Those who live in the Norfolk countryside and small villages know how much the landscape has changed over the past few decades.

Norwich Evening News: Artist Adam King has an exhibition of his work on display at The Tea Lounge in Norwich.Artist Adam King has an exhibition of his work on display at The Tea Lounge in Norwich. (Image: Archant Norfolk Photographic © 2016)

As towns have grown in size and roads have brought more people and traffic to rural areas in East Anglia, artist Adam King has been acutely aware of the changes.

His current art exhibition at the Tea Lounge in Norwich, aptly named 'Roundabout the Edge of the World,' examines how the urban world has slowly bled into the pastoral one.

'I was fascinated by this idea of 'corrupted landscapes,' an intersection between the pastoral environment and new development.

'I lived in the countryside and seeing these building projects going on - these small towns swelling into cities, new roads and cars going through the village - I wanted to explore that. It's kind of a dislocated tussle, a storm, going on between these two elements,' he said.
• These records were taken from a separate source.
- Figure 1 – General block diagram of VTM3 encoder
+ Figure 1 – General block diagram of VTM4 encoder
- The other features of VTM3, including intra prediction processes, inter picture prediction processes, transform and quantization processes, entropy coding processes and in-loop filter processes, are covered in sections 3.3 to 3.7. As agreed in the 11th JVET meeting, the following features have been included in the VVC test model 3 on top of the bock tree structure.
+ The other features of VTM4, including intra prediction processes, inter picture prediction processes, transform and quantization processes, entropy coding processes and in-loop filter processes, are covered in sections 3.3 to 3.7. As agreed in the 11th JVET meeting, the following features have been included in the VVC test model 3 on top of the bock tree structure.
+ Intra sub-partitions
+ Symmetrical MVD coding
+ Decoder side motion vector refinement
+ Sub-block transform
Norwich Evening News: Artist Adam King has an exhibition of his work on display at The Tea Lounge in Norwich.Artist Adam King has an exhibition of his work on display at The Tea Lounge in Norwich. (Image: Archant Norfolk Photographic © 2016)

Mr King moved away from Norwich when he was 21 and recently moved back this year. He received an MA in drawing at Wimbledon College of Arts and lived in London, but eventually felt a pull back to Norfolk.
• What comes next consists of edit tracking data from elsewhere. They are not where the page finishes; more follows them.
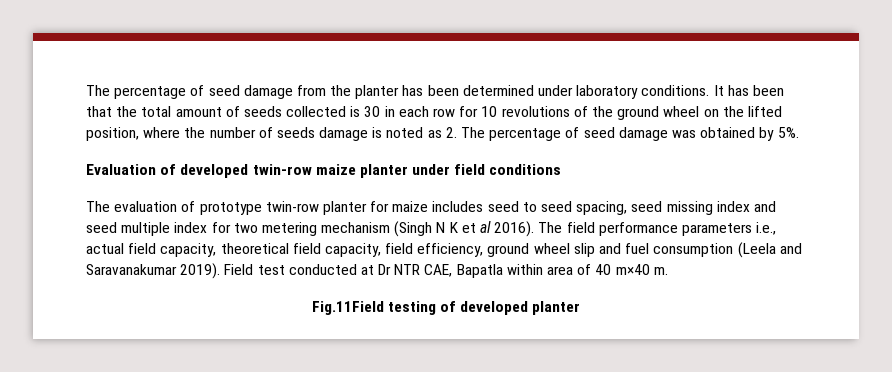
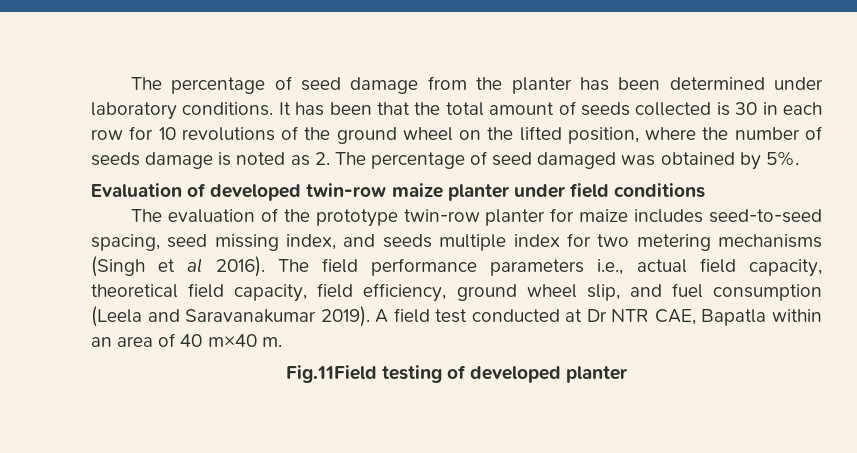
- It has been that the total amount of seeds collected is 30 in each row for 10 revolutions of the ground wheel on the lifted position, where the number of seeds damage is noted as 2. The percentage of seed damage was obtained by 5%.
+ It has been that the total amount of seeds collected is 30 in each row for 10 revolutions of the ground wheel on the lifted position, where the number of seeds damage is noted as 2. The percentage of seed damaged was obtained by 5%.
- The evaluation of prototype twin-row planter for maize includes seed to seed spacing, seed missing index and seed multiple index for two metering mechanism (Singh N K et al 2016).
+ The evaluation of the prototype twin-row planter for maize includes seed-to-seed spacing, seed missing index, and seeds multiple index for two metering mechanisms (Singh et al 2016).
- The field performance parameters i.e., actual field capacity, theoretical field capacity, field efficiency, ground wheel slip and fuel consumption (Leela and Saravanakumar 2019).
+ The field performance parameters i.e., actual field capacity, theoretical field capacity, field efficiency, ground wheel slip, and fuel consumption (Leela and Saravanakumar 2019).
- Field test conducted at Dr NTR CAE, Bapatla within area of 40 m×40 m.
+ A field test conducted at Dr NTR CAE, Bapatla within an area of 40 m×40 m.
When he arrived back to his home town, he realised the drastic differences in landscape. His cycling rides through the countryside also allowed him to notice small details about the environment that would be otherwise overlooked, including the cars whizzing past, the roadkill.
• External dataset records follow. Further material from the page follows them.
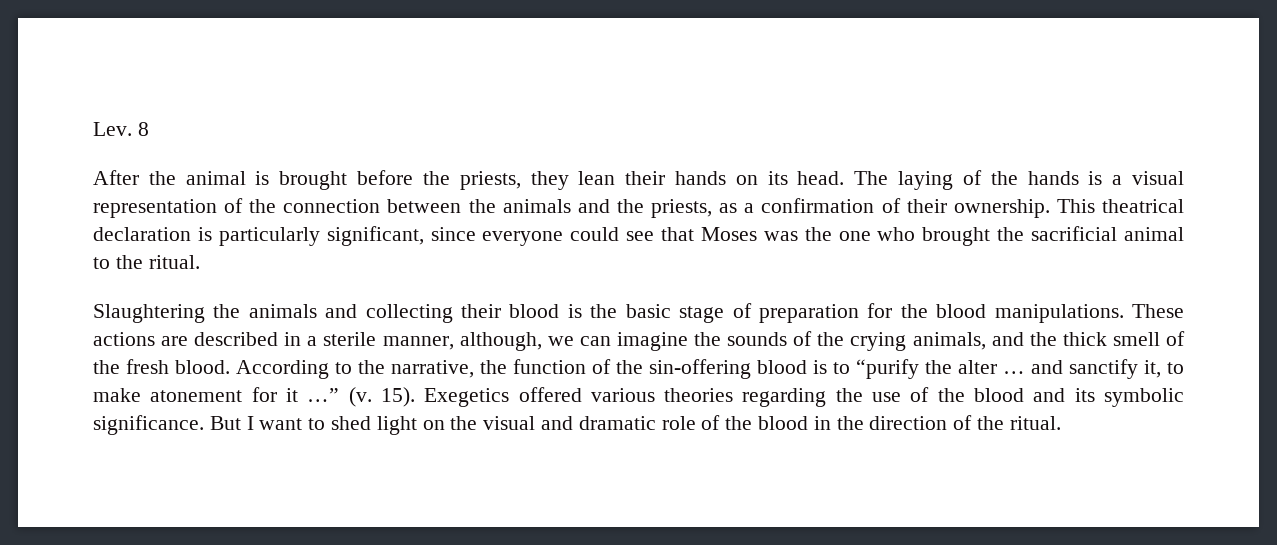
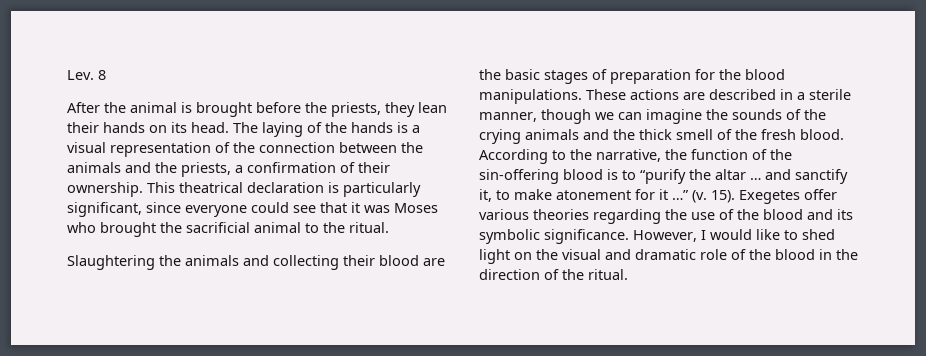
- The laying of the hands is a visual representation of the connection between the animals and the priests, as a confirmation of their ownership.
+ The laying of the hands is a visual representation of the connection between the animals and the priests, a confirmation of their ownership.
- This theatrical declaration is particularly significant, since everyone could see that Moses was the one who brought the sacrificial animal to the ritual.
+ This theatrical declaration is particularly significant, since everyone could see that it was Moses who brought the sacrificial animal to the ritual.
- Slaughtering the animals and collecting their blood is the basic stage of preparation for the blood manipulations.
+ Slaughtering the animals and collecting their blood are the basic stages of preparation for the blood manipulations.
- These actions are described in a sterile manner, although, we can imagine the sounds of the crying animals, and the thick smell of the fresh blood.
+ These actions are described in a sterile manner, though we can imagine the sounds of the crying animals and the thick smell of the fresh blood.
- According to the narrative, the function of the sin-offering blood is to “purify the alter … and sanctify it, to make atonement for it …”
+ According to the narrative, the function of the sin-offering blood is to “purify the altar … and sanctify it, to make atonement for it …”
- Exegetics offered various theories regarding the use of the blood and its symbolic significance.
+ Exegetes offer various theories regarding the use of the blood and its symbolic significance.
- But I want to shed light on the visual and dramatic role of the blood in the direction of the ritual.
+ However, I would like to shed light on the visual and dramatic role of the blood in the direction of the ritual.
Mr King's art is an innovative use of materials; layers of linocut mounted on foam board are used to create a three-dimensional final product. Years ago, he cut up luxury magazines to make collages of pastoral landscapes. The effect of both mediums is to show how much the commercial and technological worlds affect our lives.

'I wanted the work to be timely, I've never known anything like this. These are amazing changes and we're bearing witness to it. Now we look at everything through screens, either phones or computers or even the windows of a car, and it's all become quite fractured. Our lives are mediated through the architecture of screens, and I wanted my work to reflect that and the way we look at nature,' he said.

Though in a way his art serves as a kind of social commentary, Mr King says he merely wanted to reflect the environment he saw around him: both the positive and negative components.

'I'm quite ambivalent about it, all the new developments. On one hand, it's about the idea that everything changes. You have this sense of ownership of the landscape, but other people come in and have that same idea of ownership.

'There's also a sense of things lost - you can't help but think you're losing something,' he said.

Mr King's exhibition will last until January 5, 2017.